The Company shall not settle in any manner that would impose any penalty or limitation on
Executive without Executive’s written consent. Neither the Company nor Executive will
unreasonably withhold their consent to any proposed settlement.
(e) Executive agrees that Executive will reimburse the Company for all customary and
reasonable expenses paid by the Company in defending any civil or criminal action, suit or
proceeding against Executive in the event and only to the extent that it shall be ultimately
determined that Executive is not entitled to be indemnified by the Company for such expenses under
the provisions of Nevada law (or the laws of the Company’s state of incorporation at the time),
federal securities laws, the Company’s By-laws or this Agreement.
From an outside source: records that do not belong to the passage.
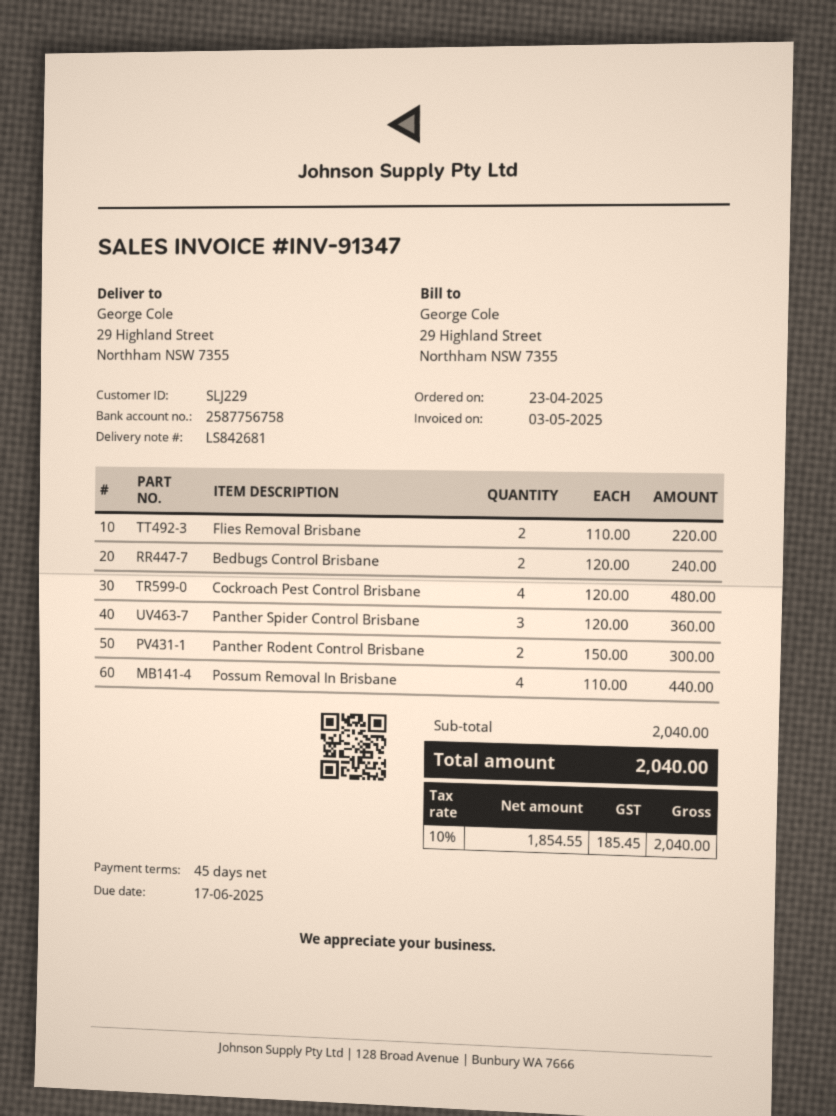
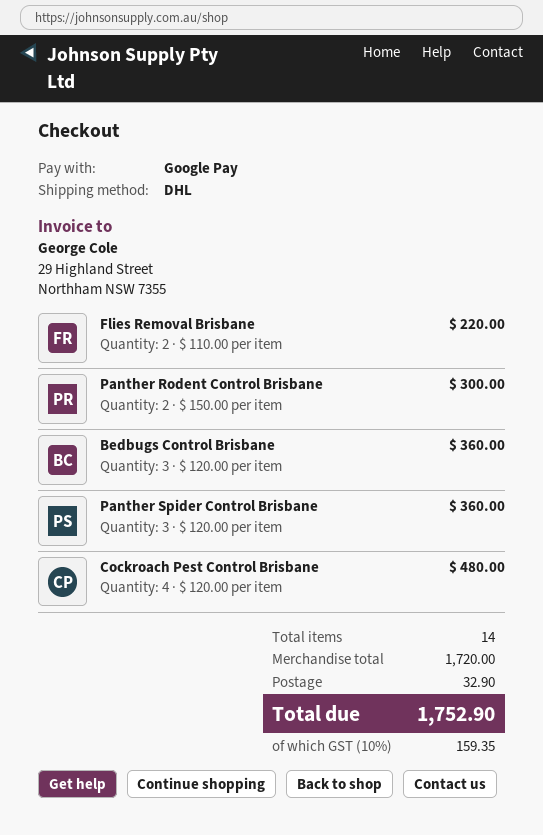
Bedbugs Control Brisbane: 2 x 120.00 = 240.00 -> 3 x 120.00 = 360.00
Possum Removal In Brisbane: 4 x 110.00 = 440.00 -> none
subtotal: 2040.00 -> 1720.00
shipping: none -> 32.90
tax: 10% = 185.45 -> 10% = 159.35
total: 2040.00 -> 1752.90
8. Certain Additional Payments by the Company.
(a) Anything in this Agreement to the contrary notwithstanding, in the event it shall be
determined that any payment, award, benefit or distribution (or any acceleration of any payment,
award, benefit or distribution) by the Company (or any of its affiliated entities) or any entity
which effectuates a Change in Control (or any of its affiliated entities) to or for the benefit of
Executive (whether pursuant to the terms of this Agreement or otherwise, but determined without
regard to any additional payments required under this Section 8) (the “Payments”) would be subject
to the excise tax imposed by Section 4999 of the Internal Revenue Code of 1986, as amended (the
“Code”), or any interest or penalties are incurred by Executive with respect to such excise tax
(such excise tax, together with any such interest and penalties, are hereinafter collectively
referred to as the “Excise Tax”), then the Company shall pay to Executive an additional payment (a
“Gross-Up Payment”) in an amount such that after payment by Executive of all taxes (including any
Excise Tax) imposed upon the Gross-Up Payment, Executive retains an amount of the Gross-Up Payment
equal to the sum of (x) the Excise Tax imposed upon the Payments and (y) the product of any
deductions disallowed because of the inclusion of the Gross-up Payment in Executive’s adjusted
gross income and the highest applicable marginal rate of federal income taxation for the calendar
year in which the Gross-up Payment is to be made. For purposes of determining the amount of the
Gross-up Payment, the Executive shall be deemed to (i) pay federal income taxes at the highest
marginal rates of federal income taxation for the calendar year in which the Gross-up Payment is to
be made, and (ii) pay applicable state and local income taxes at the highest marginal rate of
taxation for the calendar year in which the Gross-up Payment is to be made, net of the maximum
reduction in federal income taxes which could be obtained from deduction of such state and local
taxes. Notwithstanding the foregoing provisions of this Section 8(a), if it shall be determined
that Executive is entitled to a Gross-Up Payment, but that the Payments would not be subject to the
Excise Tax if the Payments were reduced by an amount that is less than 5% of the portion of the
Payments that would be treated as “parachute payments” under Section 280G of the Code, then the
amounts payable to Executive under this Agreement shall be reduced (but not below zero) to the
maximum amount that could
be paid to Executive without giving rise to the Excise Tax (the “Safe Harbor Cap”), and no Gross-Up
Payment shall be made to Executive. The reduction of the amounts payable hereunder, if applicable,
shall be made by reducing first the payments under Section 8,
unless an alternative method of
reduction is elected by Executive. For purposes of reducing the Payments to the Safe Harbor Cap,
only amounts payable under this Agreement (and no other Payments) shall be reduced.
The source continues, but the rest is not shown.